EXERCISE GOAL:
Each record below should be returned exactly, with its pictures left out.

□ □ □ □

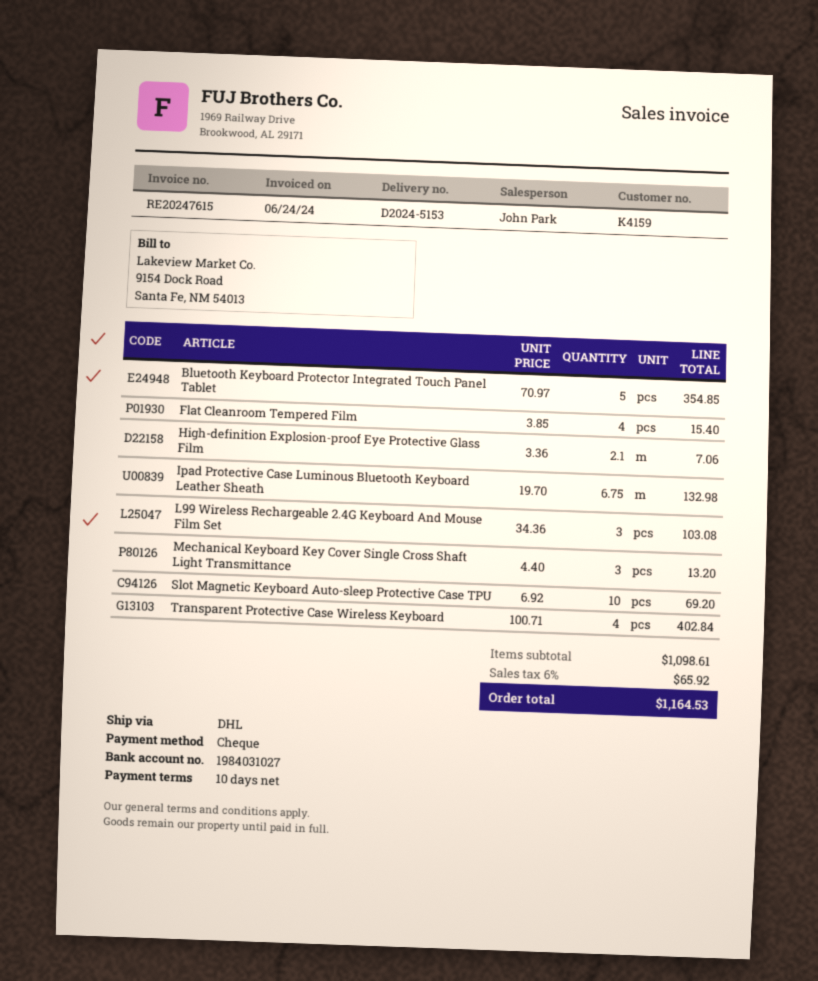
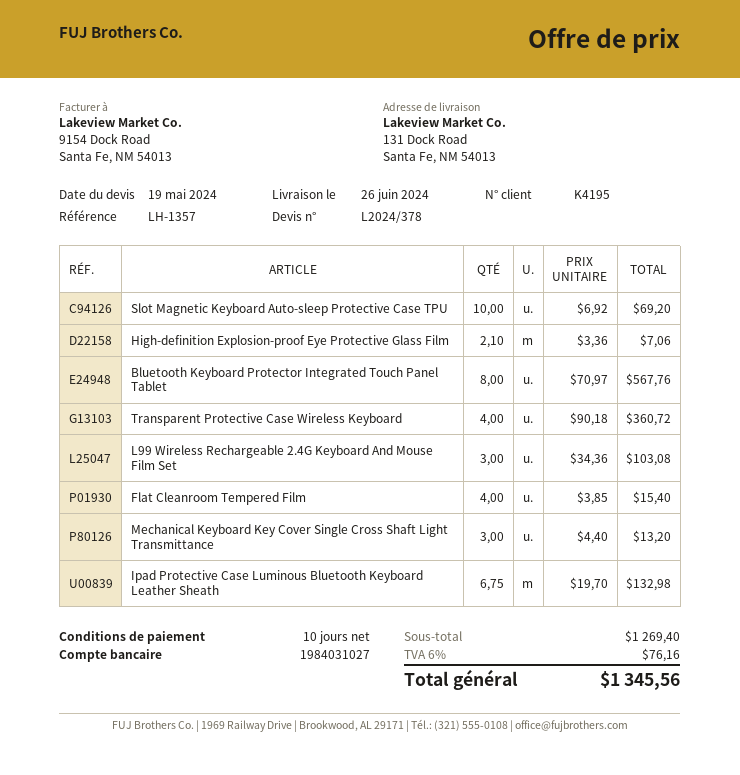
customer number: K4159 -> K4195
Bluetooth Keyboard Protector Integrated Touch Panel Tablet: 5 x 70.97 = 354.85 -> 8 x 70.97 = 567.76
Transparent Protective Case Wireless Keyboard: 4 x 100.71 = 402.84 -> 4 x 90.18 = 360.72
subtotal: 1098.61 -> 1269.40
tax: 6% = 65.92 -> 6% = 76.16
total: 1164.53 -> 1345.56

□ □ □ □

TASK RESULT:
customer number: K4159 -> K4195
Bluetooth Keyboard Protector Integrated Touch Panel Tablet: 5 x 70.97 = 354.85 -> 8 x 70.97 = 567.76
Transparent Protective Case Wireless Keyboard: 4 x 100.71 = 402.84 -> 4 x 90.18 = 360.72
subtotal: 1098.61 -> 1269.40
tax: 6% = 65.92 -> 6% = 76.16
total: 1164.53 -> 1345.56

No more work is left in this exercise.